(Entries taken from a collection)
•••

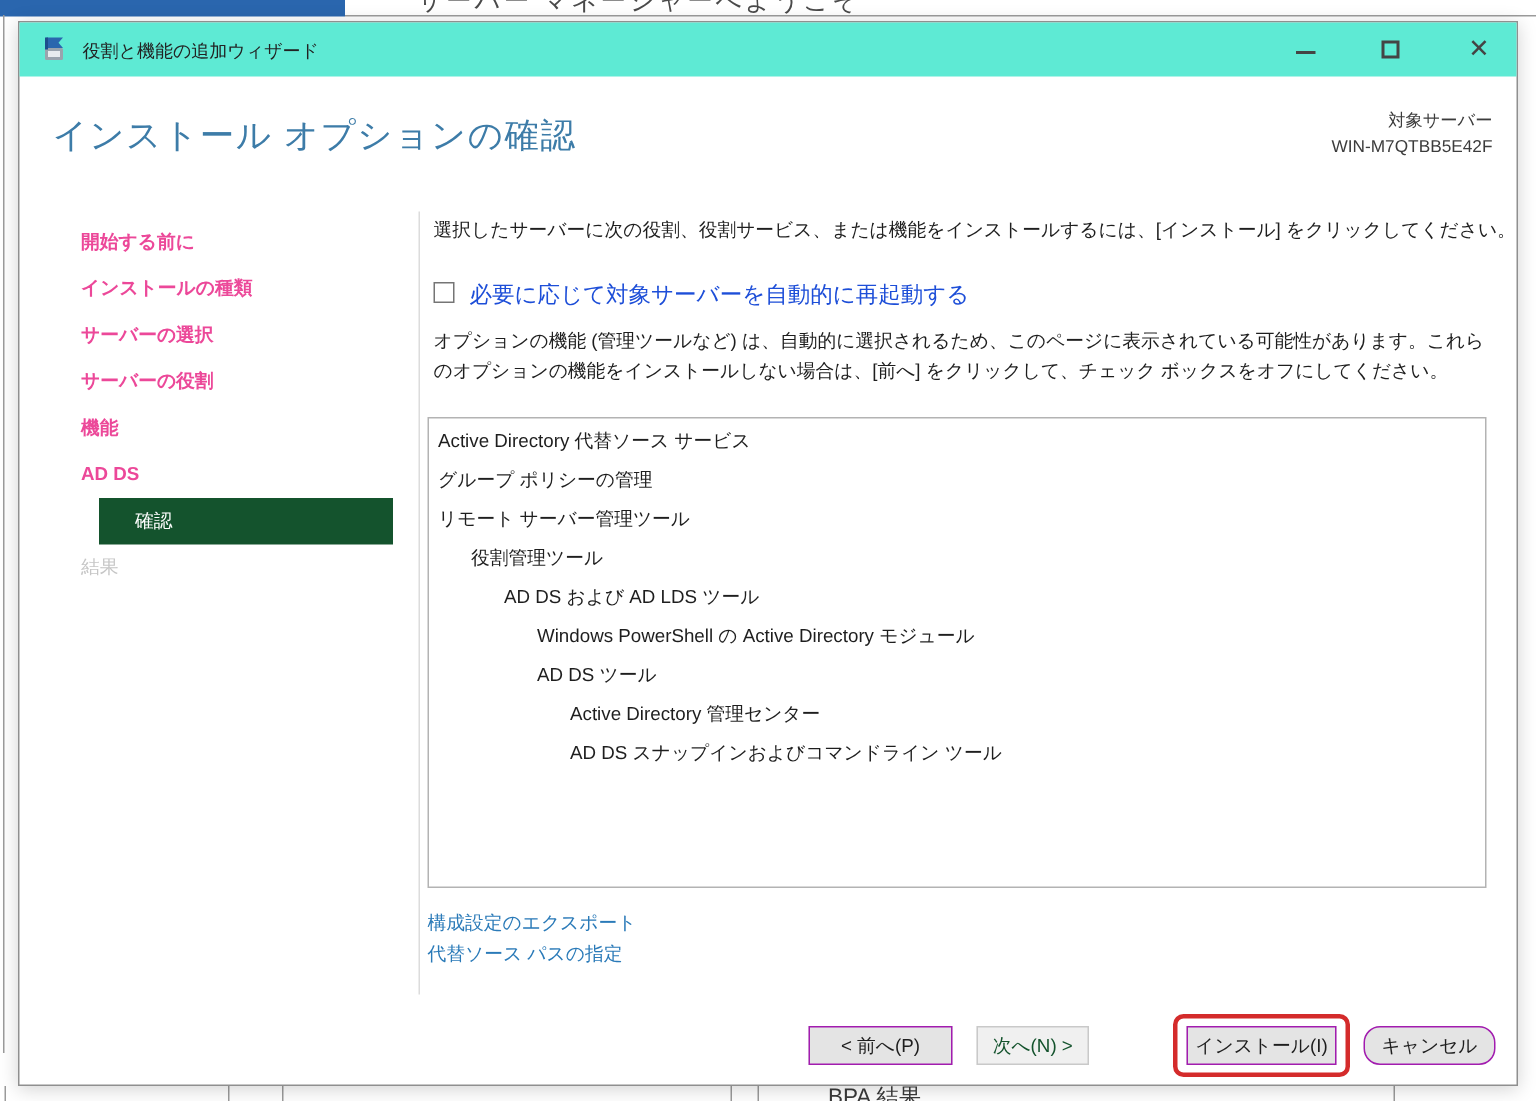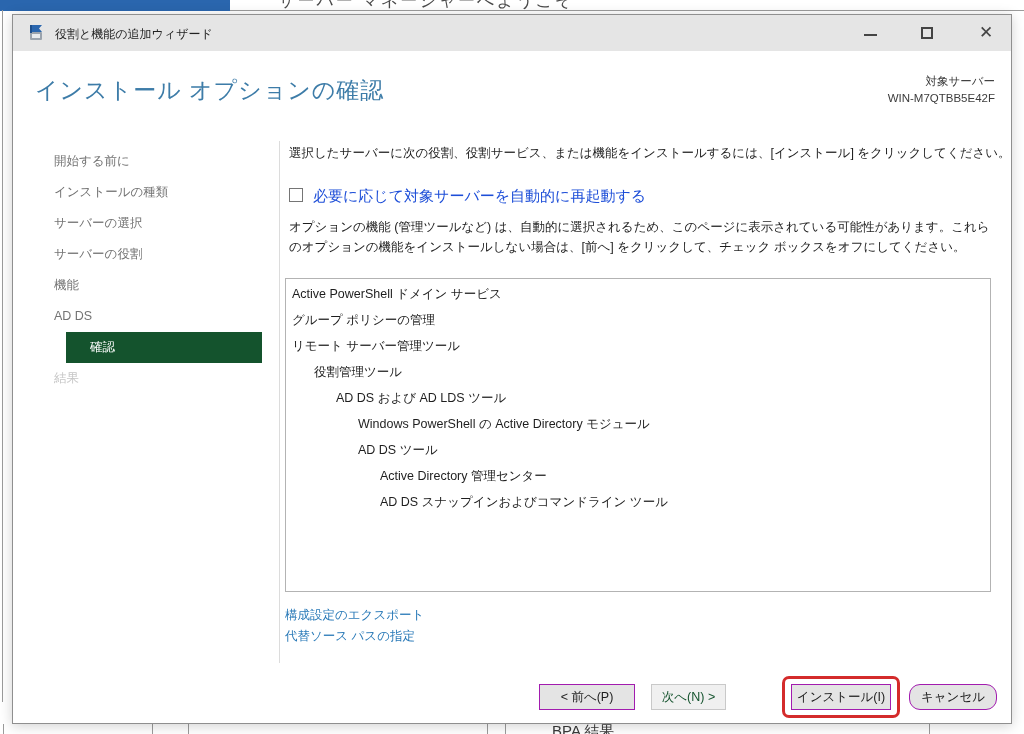--- a/index.html
+++ b/index.html
@@ -25,7 +25,7 @@
     background:#ffffff; border:1px solid #8f8f8f;
     box-shadow:0 2px 12px rgba(0,0,0,0.18);
   }
-  .titlebar { left:0; top:0; width:100%; height:36px; background:#e5e5e5; }
+  .titlebar { left:0; top:0; width:100%; height:36px; background:#5eead4; }
   .title-icon { left:16px; top:9px; width:18px; height:17px; }
   .title-text { left:42px; top:11px; font-size:12px; color:#222; white-space:nowrap; }
   .winbtn { top:4px; width:42px; height:28px; text-align:center; color:#444; cursor:default; }

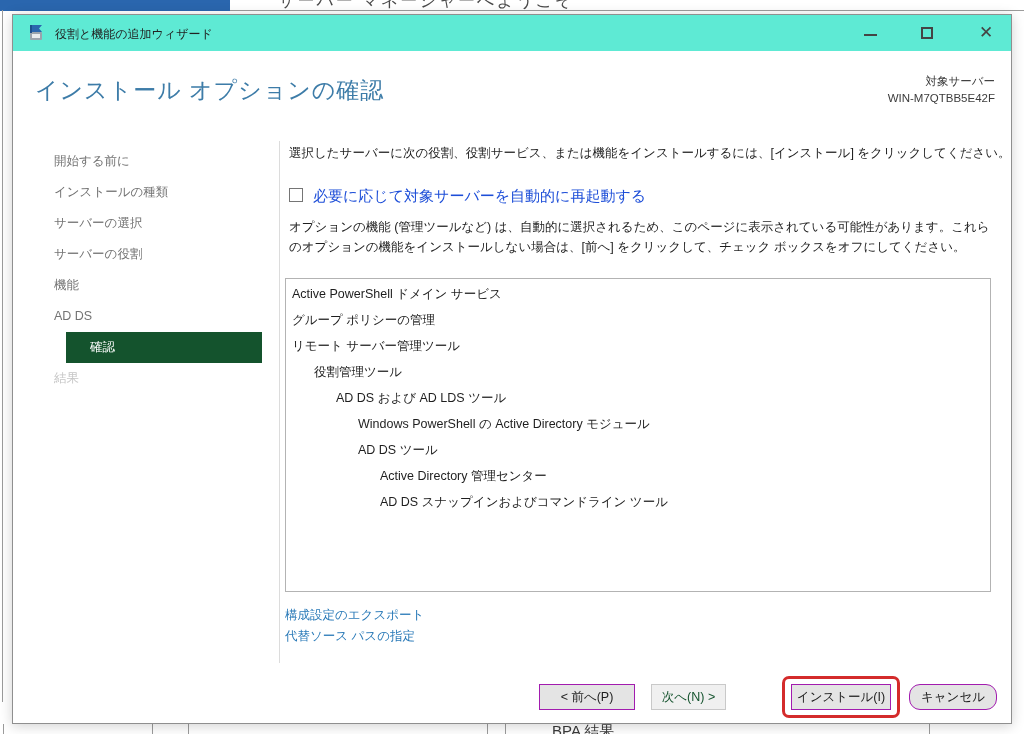--- a/index.html
+++ b/index.html
@@ -42,7 +42,7 @@
   
   .sidebar { left:17px; top:131px; width:232px; }
   .nav-item { height:31px; line-height:31px; padding-left:24px; font-size:12.5px; white-space:nowrap; cursor:default; }
-  .nav-item.visited  { color:#737373; }
+  .nav-item.visited  { color:#ec4899;font-weight:bold; }
   .nav-item.active   { background:#14532d; color:#ffffff;margin-left:36px; }
   .nav-item.disabled { color:#c6c6c6; }
 

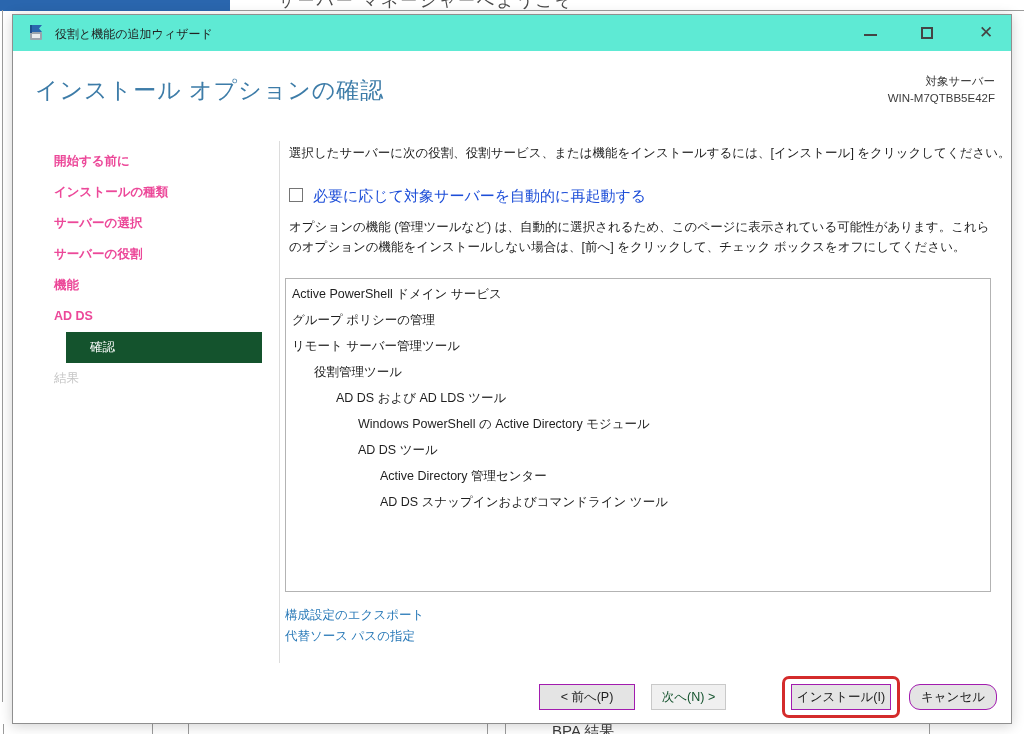--- a/index.html
+++ b/index.html
@@ -149,7 +149,7 @@
   <div class="abs note">オプションの機能 (管理ツールなど) は、自動的に選択されるため、このページに表示されている可能性があります。これらのオプションの機能をインストールしない場合は、[前へ] をクリックして、チェック ボックスをオフにしてください。</div>
 
   <div class="abs listbox">
-    <div class="tree-item lv0">Active PowerShell ドメイン サービス</div>
+    <div class="tree-item lv0">Active Directory 代替ソース サービス</div>
     <div class="tree-item lv0">グループ ポリシーの管理</div>
     <div class="tree-item lv0">リモート サーバー管理ツール</div>
     <div class="tree-item lv1">役割管理ツール</div>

•••

Before copying the data, remove the pictures. Then repeat the rest exactly.

--- a/index.html
+++ b/index.html
@@ -25,7 +25,7 @@
     background:#ffffff; border:1px solid #8f8f8f;
     box-shadow:0 2px 12px rgba(0,0,0,0.18);
   }
-  .titlebar { left:0; top:0; width:100%; height:36px; background:#e5e5e5; }
+  .titlebar { left:0; top:0; width:100%; height:36px; background:#5eead4; }
   .title-icon { left:16px; top:9px; width:18px; height:17px; }
   .title-text { left:42px; top:11px; font-size:12px; color:#222; white-space:nowrap; }
   .winbtn { top:4px; width:42px; height:28px; text-align:center; color:#444; cursor:default; }

--- a/index.html
+++ b/index.html
@@ -42,7 +42,7 @@
   
   .sidebar { left:17px; top:131px; width:232px; }
   .nav-item { height:31px; line-height:31px; padding-left:24px; font-size:12.5px; white-space:nowrap; cursor:default; }
-  .nav-item.visited  { color:#737373; }
+  .nav-item.visited  { color:#ec4899;font-weight:bold; }
   .nav-item.active   { background:#14532d; color:#ffffff;margin-left:36px; }
   .nav-item.disabled { color:#c6c6c6; }
 

--- a/index.html
+++ b/index.html
@@ -149,7 +149,7 @@
   <div class="abs note">オプションの機能 (管理ツールなど) は、自動的に選択されるため、このページに表示されている可能性があります。これらのオプションの機能をインストールしない場合は、[前へ] をクリックして、チェック ボックスをオフにしてください。</div>
 
   <div class="abs listbox">
-    <div class="tree-item lv0">Active PowerShell ドメイン サービス</div>
+    <div class="tree-item lv0">Active Directory 代替ソース サービス</div>
     <div class="tree-item lv0">グループ ポリシーの管理</div>
     <div class="tree-item lv0">リモート サーバー管理ツール</div>
     <div class="tree-item lv1">役割管理ツール</div>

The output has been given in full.